It’s been a while since I wrote my last blog. During these weeks we read Redeployment written by Klay. It’s an interesting and eyes-opening article, although we were just required to read one chapter of this book, because instead of depicting the view of redeployment and reuniting with families, Klay puts himself into veteran’s shoes and sees the world from the side of those who witness the wounded, the dead and those who, although account for less than 1% of population of US, shoulders the mission as protecting national interest and security.

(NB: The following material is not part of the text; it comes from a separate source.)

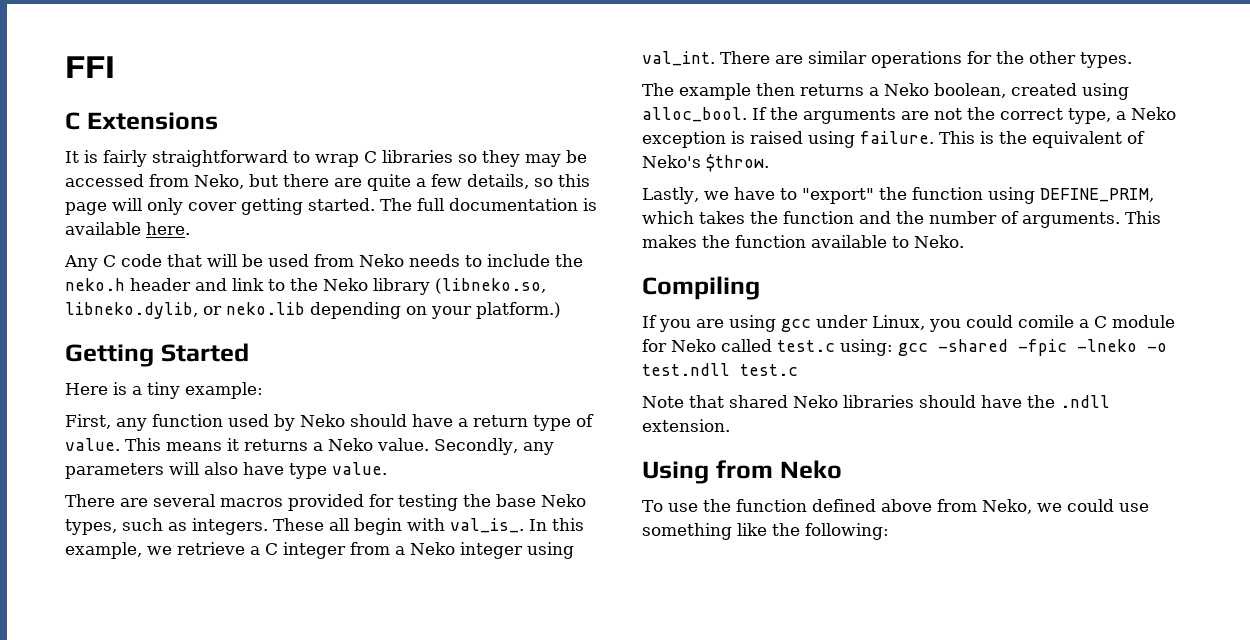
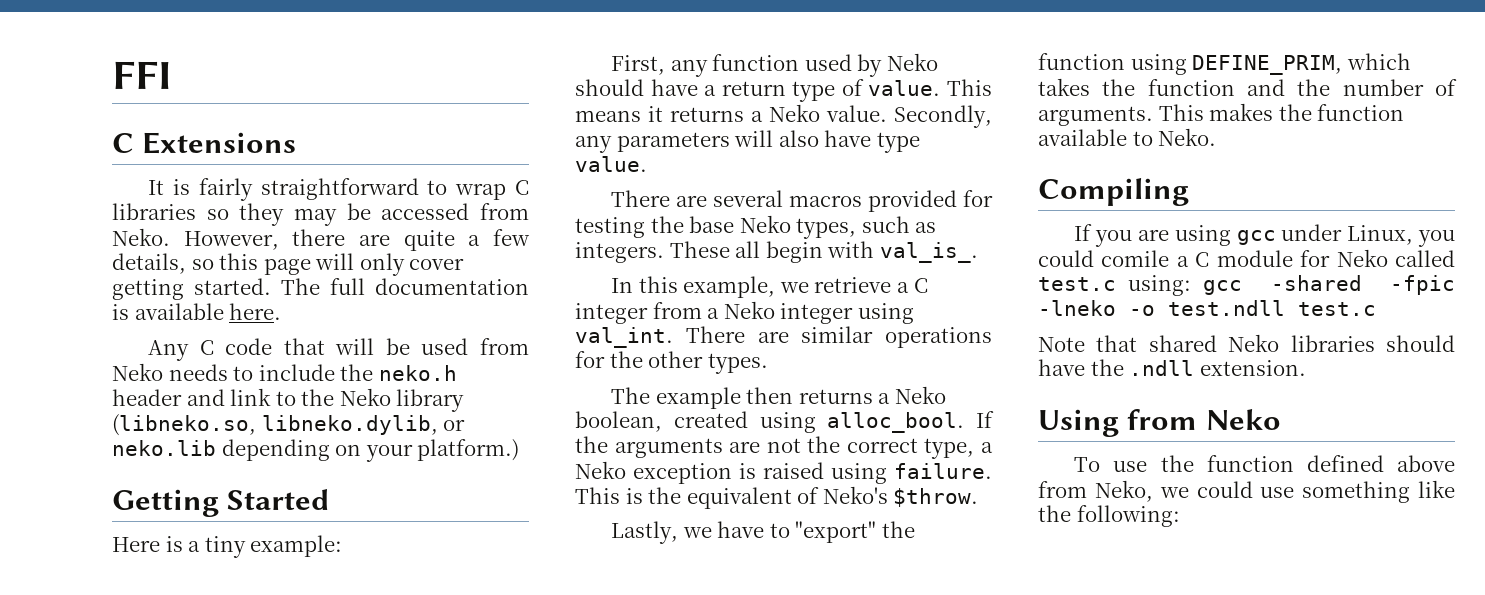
[194,174,278,189] Neko, but -> [112,228,279,250] Neko. However,
(524, 525) none -> (978, 252) //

I call the angle of veterans as “site behind glories” because what we see is crowd cheering, bouncing castle, the U.S. flag and compliment as well as sign of reanimation. Nevertheless, what we ignored and will always overlook is the fact that what we thought veterans would feel is not actually what they really feel. I remembered there is a scene in the text where protagonist is riding back home with Cheryl, his wife. “I’m so happy you are home””I love you so much””I’m proud of you”…With those words sound reasonable and familiar with us, he barely respond to this compliment. Instead, replies as he “I love your too”. Why he is not replying? Was it because he does not feel proud as any other Americans feel? as what nationalism suppose him to feel? May he thinking at that time “I’d rather not receiving this special treatment, I’d rather not killing people and stay orange now, or at the rest of my life and remain as a normal people and embedded in white and stay innocent”?

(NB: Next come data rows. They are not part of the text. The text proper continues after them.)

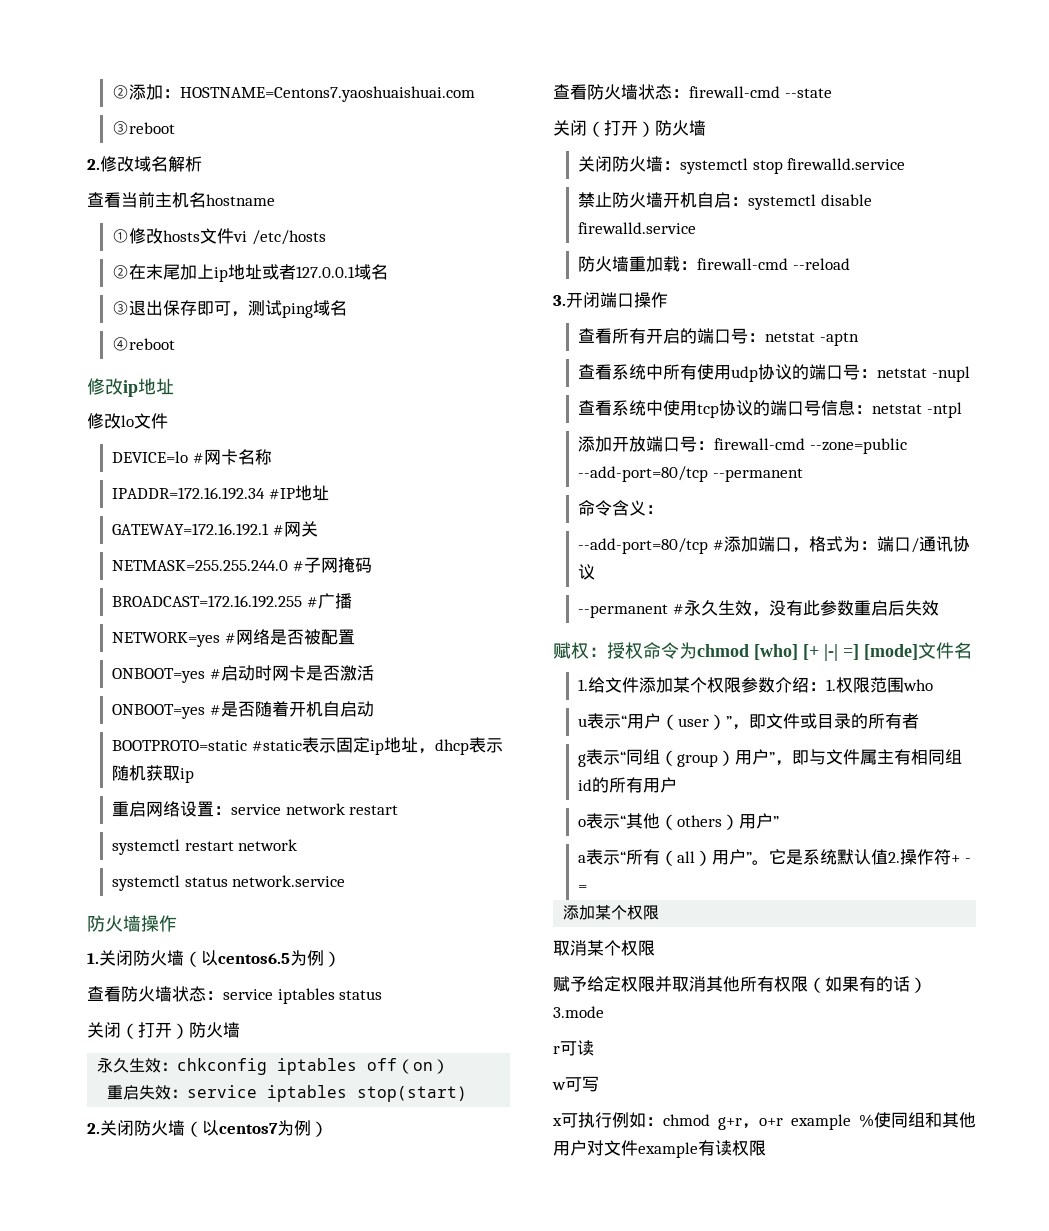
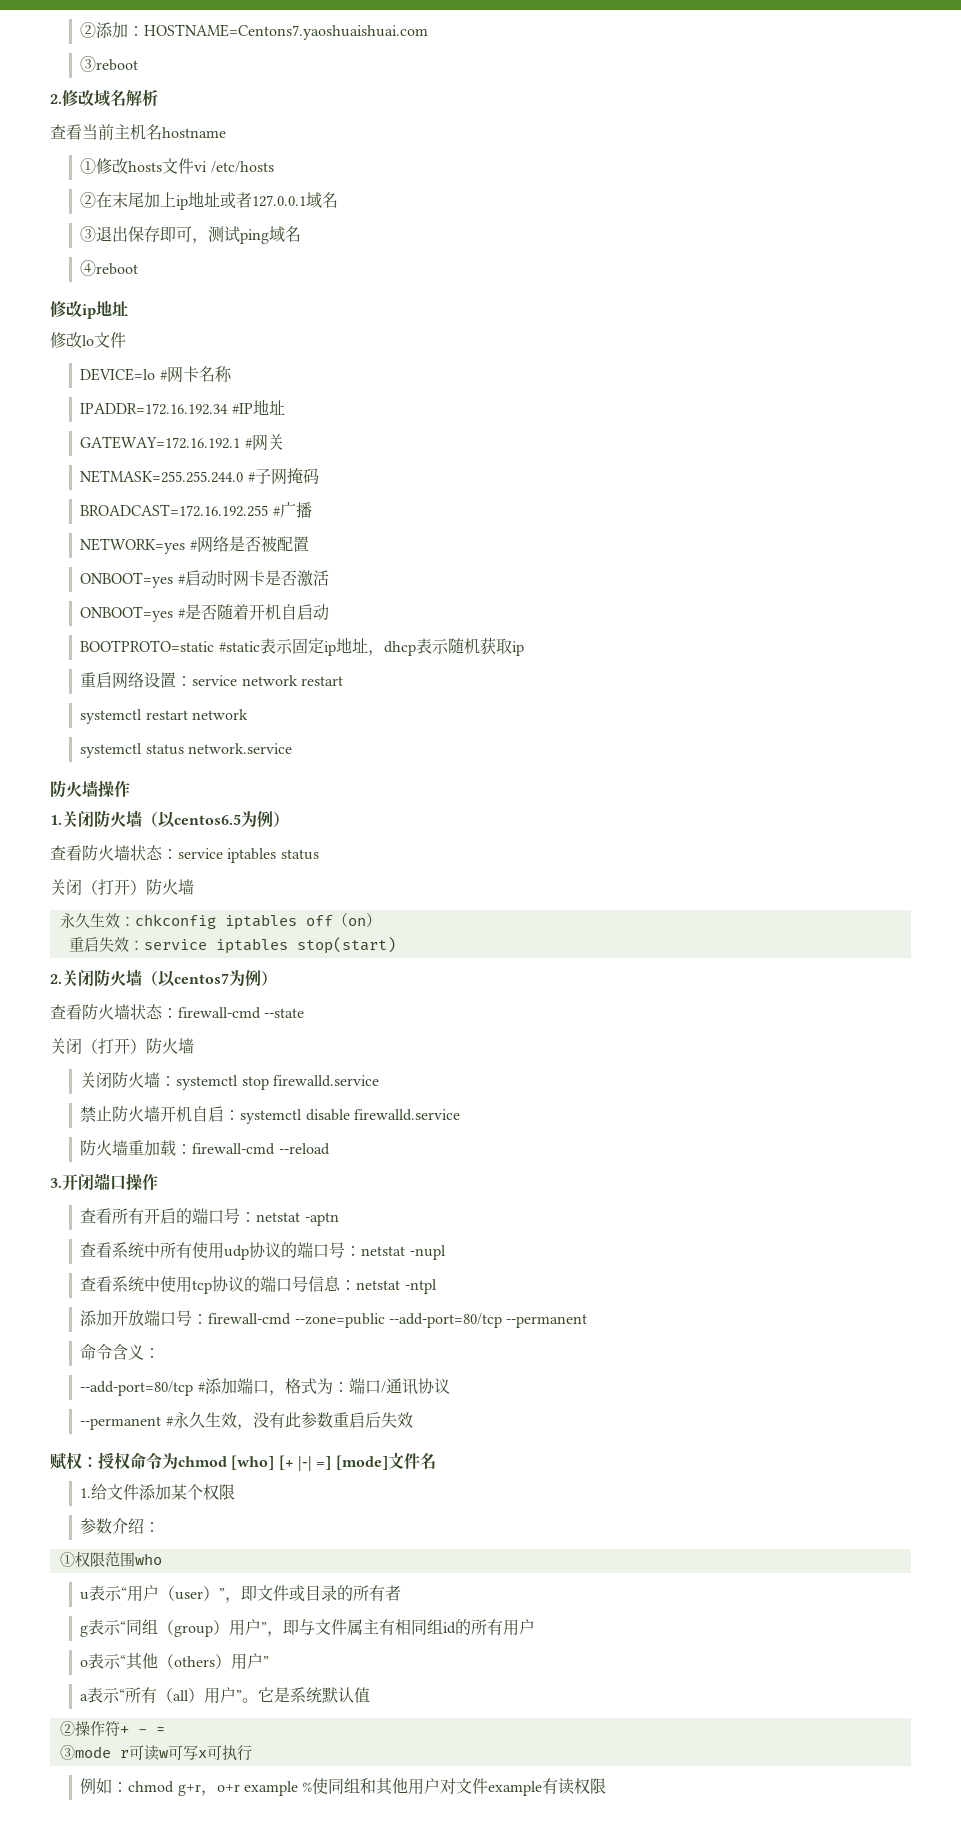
(742, 685) none -> (236, 1492) //
[826,679,837,691] 1. -> [59,1552,75,1567] // ①
[888,852,901,863] 2. -> [59,1721,75,1736] // ②
[563,905,660,920] [553,940,655,956] [553,976,927,993] [553,1006,604,1018] 添加某个权限 // 取消某个权限 // 赋予给定权限并取消其他所有权限（如果有的话）3.mode // -> [59,1745,111,1760] ③mode
(594, 1048) // -> (159, 1753) none
(599, 1084) // -> (198, 1752) none
(612, 1120) none -> (252, 1753) //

This remind me of Persepolis, which was my topic in my previous blog. There is this child,losing his father who is evacuated due to remonstrating new governance and is considered as a threat to authorities. When little Marji express her sorry to this peer and panegyrise as “Your father die as a hero, and your should be proud of him”. What this child reply is “I’d rather he not die and live as normal people”. This image left me shocks as the words left to Marji because,for us, those impression placed on veterans is constructed by mass media- television, printed news, facebook…etc, all of which fail to let us experience the trauma, thus when we are put in shoes of those who experience trauma, we find gap and disjointed attitude towards war, injured, what belongs to glorious and what is not, what accounted as glorious and what is not.

How a global citizen understand “we” and “them”?

Hi bloggers!

Recently we’ve been read three articles: Extremely Loud & Incredibly Close by Jonathan Safran Foer; “Regarding the pain of Self and Other: Trauma Transfer and Narrative Framing in Jonathan Safran Foer’s Extremely Loud & Incredibly Close” by Ilka Saal; “Survivability, Vulnerability, Affect (Frames of war: when is life grievable?)” by Butler Judith. What Butler provide us is a theory through which Saal use to analyse Foer’s novel.

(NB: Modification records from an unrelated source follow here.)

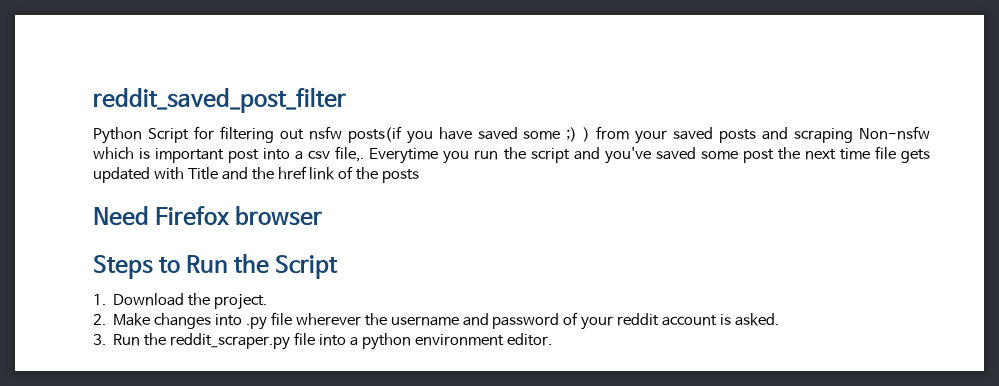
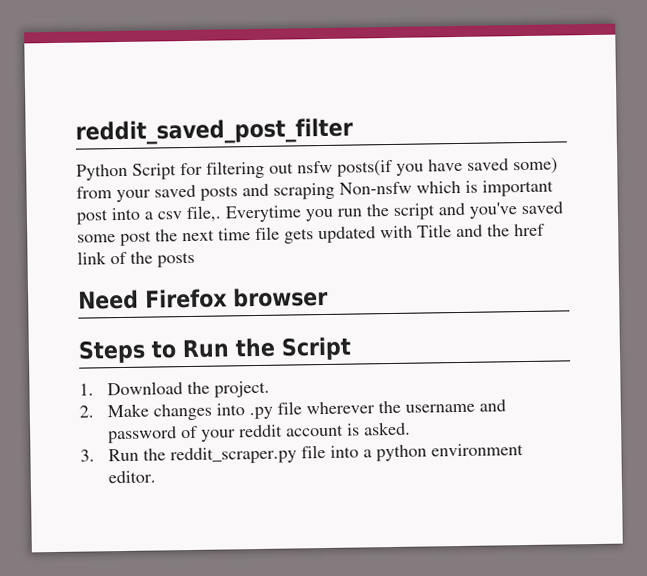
[523,127,591,142] some ;) ) -> [513,157,558,175] some)

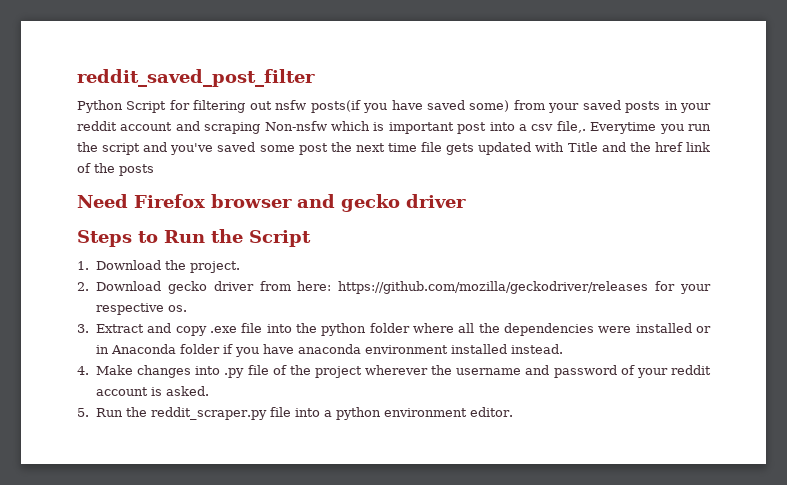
(238, 193) none -> [664,101,711,113] [77,121,173,131] in your reddit account
(329, 297) none -> [297,194,466,212] and gecko driver
(94, 411) none -> [96,281,711,294] [96,303,188,315] [77,323,712,336] [96,344,564,357] [77,366,89,375] Download gecko driver from here: https://github.com/mozilla/geckodriver/releases for your respective os. // 3. Extract and copy .exe file into the python folder where all the dependencies were installed or in Anaconda folder if you have anaconda environment installed instead. // 4.
(303, 408) none -> [272,365,362,378] of the project
[80,449,95,462] 3. -> [77,408,89,417] 5.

It takes me a long time to read Butler’s articles because it appears to be theoretical and hard to understand without specific instances. What Butler states is that our life are precarious due to the interdependence we share. However, this interdependence is also illustrated by the distinction between “we” and “them”, in which the gap is the difference of value, culture, norms as well as identity embed among us, consciously or unconsciously. On the one hand, “we” only exist on the condition of the existence of “them”, on the other hand, individuals rely on others in their particular groups in which they share their similar identity. The inter-dependency existing within and outside our groups indicates the frangibility of the relationship as well as our precariousness.

However, in this blog I’d like to focus on “we” and “them”. How should we understand this distinction? What framework would a global citizen apply to interpret the concept of different value of life?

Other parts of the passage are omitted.